If you enjoy learning what makes people tick and genuinely care about others, you might have the personality characteristics of a psychologist. The character traits that make a good psychologist are many and varied. The list becomes more complicated when you begin to consider the many different types of specializations available to psychologists. A researcher needs different personality traits than a clinician, and an industrial psychologist needs to have a different skill set than a counseling psychologist. Let’s take a look at some of the characteristics necessary for success as a clinical or counseling psychologist.
Unconditional Positive Regard
The term “unconditional positive regard” was popularized by Carl Rogers, a humanistic psychologist who used this term in his book On Becoming a Person. Today, this concept, which encompasses the idea of remaining non-judgmental toward another person while continuing to provide love and support, is still considered a cornerstone of successful psychotherapy. Successful clinicians practice unconditional positive regard toward all their clients—young, old, rich, poor, happy, sad. While learning to give unconditional positive regard to others takes practice, some people will be more successful at it than others. If you tend to judge others harshly or become unkind when someone does something of which you disapprove, becoming a clinical or counseling psychologist may not be for you. If, however, you have a knack for seeing other people’s side of an argument, forgiving others and giving grace to those in need of it, you might have what it takes to become a great clinician.

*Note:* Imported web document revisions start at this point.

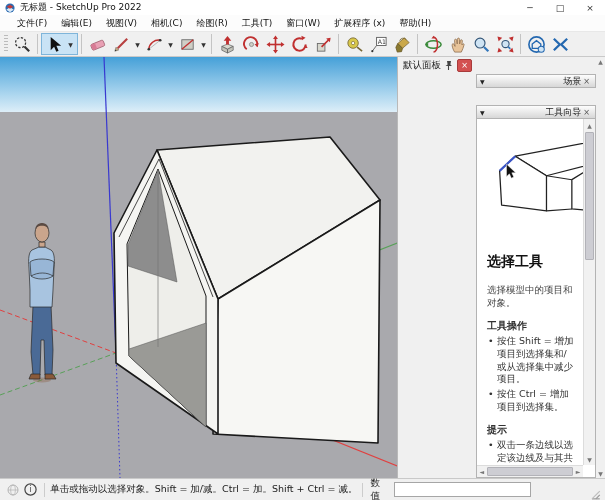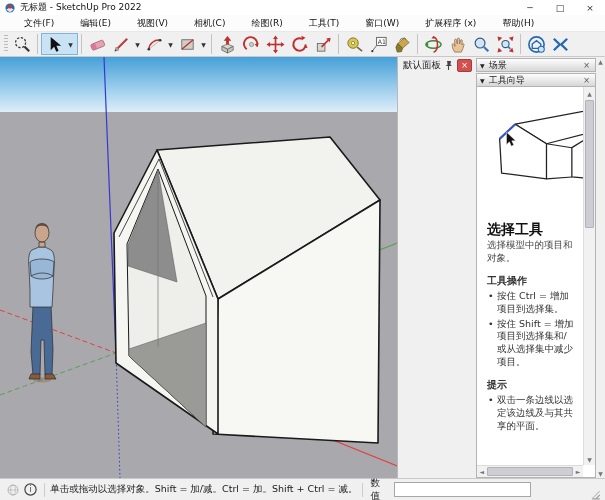--- a/index.html
+++ b/index.html
@@ -8,21 +8,21 @@
   .window { width:605px; height:500px; display:flex; flex-direction:column; background:#fff; }
 
   
   .titlebar { height:15px; background:#fff; display:flex; align-items:center; padding-left:5px; flex:0 0 auto; }
   .titlebar .logo { width:10px; height:10px; margin-right:5px; }
   .titlebar .title { font-size:9px; color:#111; white-space:nowrap; }
   .win-controls { margin-left:auto; display:flex; height:100%; }
   .win-btn { width:30px; height:100%; display:flex; align-items:center; justify-content:center; font-size:9px; color:#333; cursor:default; }
 
   
-  .menubar { height:17px; background:#fcfcfc; display:flex; align-items:center; padding-left:17px; flex:0 0 auto; border-bottom:1px solid #e8e8e8;gap:12px; }
+  .menubar { height:17px; background:#fcfcfc; display:flex; align-items:center; padding-left:10px; flex:0 0 auto; border-bottom:1px solid #e8e8e8; }
   .menu-item { padding:2px 7px; font-size:9px; color:#111; white-space:nowrap; }
 
   
   .toolbar { height:25px; background:#f0f0f0; border-bottom:1px solid #c9c9c9; display:flex; align-items:center; padding:0 2px; flex:0 0 auto; }
   .tb-grip { width:4px; height:18px; margin:0 2px; background:repeating-linear-gradient(to bottom,#bbb 0 1px,transparent 1px 3px); }
   .tb-sep { width:1px; height:20px; background:#c4c4c4; margin:0 3px; flex:0 0 auto; }
   .tool { width:24px; height:22px; display:flex; align-items:center; justify-content:center; border:1px solid transparent; flex:0 0 auto; }
   .tool svg { width:19px; height:19px; }
   .tool-group { display:flex; align-items:center; flex:0 0 auto; }
   .dd-arrow { font-size:6px; color:#333; width:9px; text-align:center; }
@@ -37,30 +37,30 @@
   
   .panel { flex:1 1 auto; background:#f0f0f0; border-left:1px solid #b9b9b9; position:relative; display:flex; }
   .panel-header { height:17px; display:flex; align-items:center; padding:0 3px 0 5px; flex:0 0 auto; }
   .panel-title { font-size:9.5px; color:#222; flex:1; }
   .pin-btn { width:14px; height:13px; display:flex; align-items:center; justify-content:center; }
   .panel-close { width:15px; height:13px; background:#d35050; border:1px solid #a83b3b; border-radius:2px; color:#fff; font-size:8px; line-height:11px; text-align:center; margin-left:2px; }
   .tray-body { flex:1 1 auto; display:flex; min-height:0; }
   .tray-col { flex:1 1 auto; display:flex; flex-direction:column; min-width:0; padding-left:1px; }
   .tray-scroll { width:9px; flex:0 0 auto; background:#f0f0f0; display:flex; flex-direction:column; justify-content:space-between; align-items:center; }
   .tray-scroll .arr { font-size:6px; color:#777; padding:1px 0; }
-  .section-bar { height:14px; background:linear-gradient(#fdfdfd,#d7d7d7); border:1px solid #b3b3b3; display:flex; align-items:center; padding:0 3px; margin-top:1px; flex:0 0 auto; }
+  .section-bar { height:14px; background:linear-gradient(#fdfdfd,#d7d7d7); border:1px solid #b3b3b3; display:flex; align-items:center; padding:0 3px; margin-top:17px; flex:0 0 auto;text-align:right; }
   .section-bar .tri { font-size:6px; color:#222; margin-right:4px; }
   .section-bar .lbl { flex:1; font-size:9px; color:#222; }
   .section-bar .sx { font-size:8px; color:#555; padding:0 2px; }
 
   .instructor { flex:1 1 auto; background:#fff; border:1px solid #b3b3b3; border-top:none; position:relative; overflow:hidden; }
   .inst-inner { position:absolute; left:0; top:0; right:12px; bottom:12px; overflow:hidden; }
   .inst-img { display:block; margin:6px auto 0; }
   .inst-text { padding:2px 8px 0 10px; }
-  .inst-title { font-size:14px; font-weight:bold; color:#111; margin:4px 0 0; }
+  .inst-title { font-size:14px; font-weight:bold; color:#111; margin:4px 0 13px; }
   .inst-sub { font-size:9.5px; color:#444; margin-bottom:8px; }
   .inst-h2 { font-size:10px; font-weight:bold; color:#333; margin:9px 0 2px; }
   .inst-step { font-size:9.5px; color:#333; margin-left:2px; }
   .inst-ul { list-style:none; }
   .inst-ul li { font-size:9.5px; color:#333; line-height:1.35; padding-left:10px; position:relative; margin-bottom:2px; }
   .inst-ul li:before { content:"•"; position:absolute; left:1px; }
   .vscroll { position:absolute; right:0; top:0; bottom:12px; width:12px; background:#f1f1f1; border-left:1px solid #dcdcdc; }
   .vscroll .arr { height:12px; display:flex; align-items:center; justify-content:center; font-size:6px; color:#777; }
   .vscroll .arr.bottom { position:absolute; bottom:0; left:0; right:0; }
   .vscroll .thumb { position:absolute; top:13px; left:1px; right:1px; height:128px; background:#cdcdd3; border:1px solid #b2b2b8; border-radius:1px; }
@@ -368,22 +368,22 @@
                 <line x1="70" y1="88" x2="96" y2="86" stroke="#222" stroke-width="1.1"></line>
                 <line x1="70" y1="52" x2="96" y2="56" stroke="#222" stroke-width="1.1"></line>
                 <line x1="38" y1="32" x2="22" y2="47" stroke="#3a55c8" stroke-width="2.2"></line>
                 <path d="M29,40 l0,13 l3,-3 l2,4.5 l2.5,-1.2 l-2,-4.3 l4,0 Z" fill="#111" stroke="#fff" stroke-width="0.5"></path>
               </svg>
               <div class="inst-text">
                 <div class="inst-title">选择工具</div>
                 <div class="inst-sub">选择模型中的项目和对象。</div>
                 <div class="inst-h2">工具操作</div>
                 <ul class="inst-ul">
+                  <li>按住 Shift = 增加项目到选择集和/或从选择集中减少项目。</li>
                   <li>按住 Ctrl = 增加项目到选择集。</li>
-                  <li>按住 Shift = 增加项目到选择集和/或从选择集中减少项目。</li>
                 </ul>
                 <div class="inst-h2">提示</div>
                 <ul class="inst-ul">
                   <li>双击一条边线以选定该边线及与其共享的平面。</li>
                 </ul>
               </div>
             </div>
             <div class="vscroll">
               <div class="arr">▲</div>
               <div class="thumb"></div>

An Understanding of Balance
Balance is important to all psychologists, regardless of what specialty they choose. In a clinical setting, psychologists must regularly balance between emotion and reason while working with clients. They must also establish clear boundaries while remaining flexible in specific situations. They must balance carefully between their private and professional lives, and they must constantly evaluate the importance of knowing with the value of not knowing details about client’s lives and situations.
Other Important Traits
There are also several other essential personality characteristics of a psychologist who works in a clinical setting. These include
- Being a good listener
- An inquisitive nature
- Comfort with diversity
- Emotional stability
- Acute problem-solving skills
However, if you struggle with one or two of these things, don’t use that as your only basis for not pursuing a career in psychology. If you are a non-judgmental, caring person who has a few emotional hang ups of your own, you could work through those hang ups and become a great clinician. If you care about others but like to talk, you can learn how to become a better listener as you proceed through the training process to become a counseling psychologist.
There are many different types of psychologists, but there are a few character traits that are essential for anyone wishing to become a psychotherapist or counseling psychologist. Now that you’ve learned about the personality characteristics of a psychologist, do you think you have what it takes to enter this profession?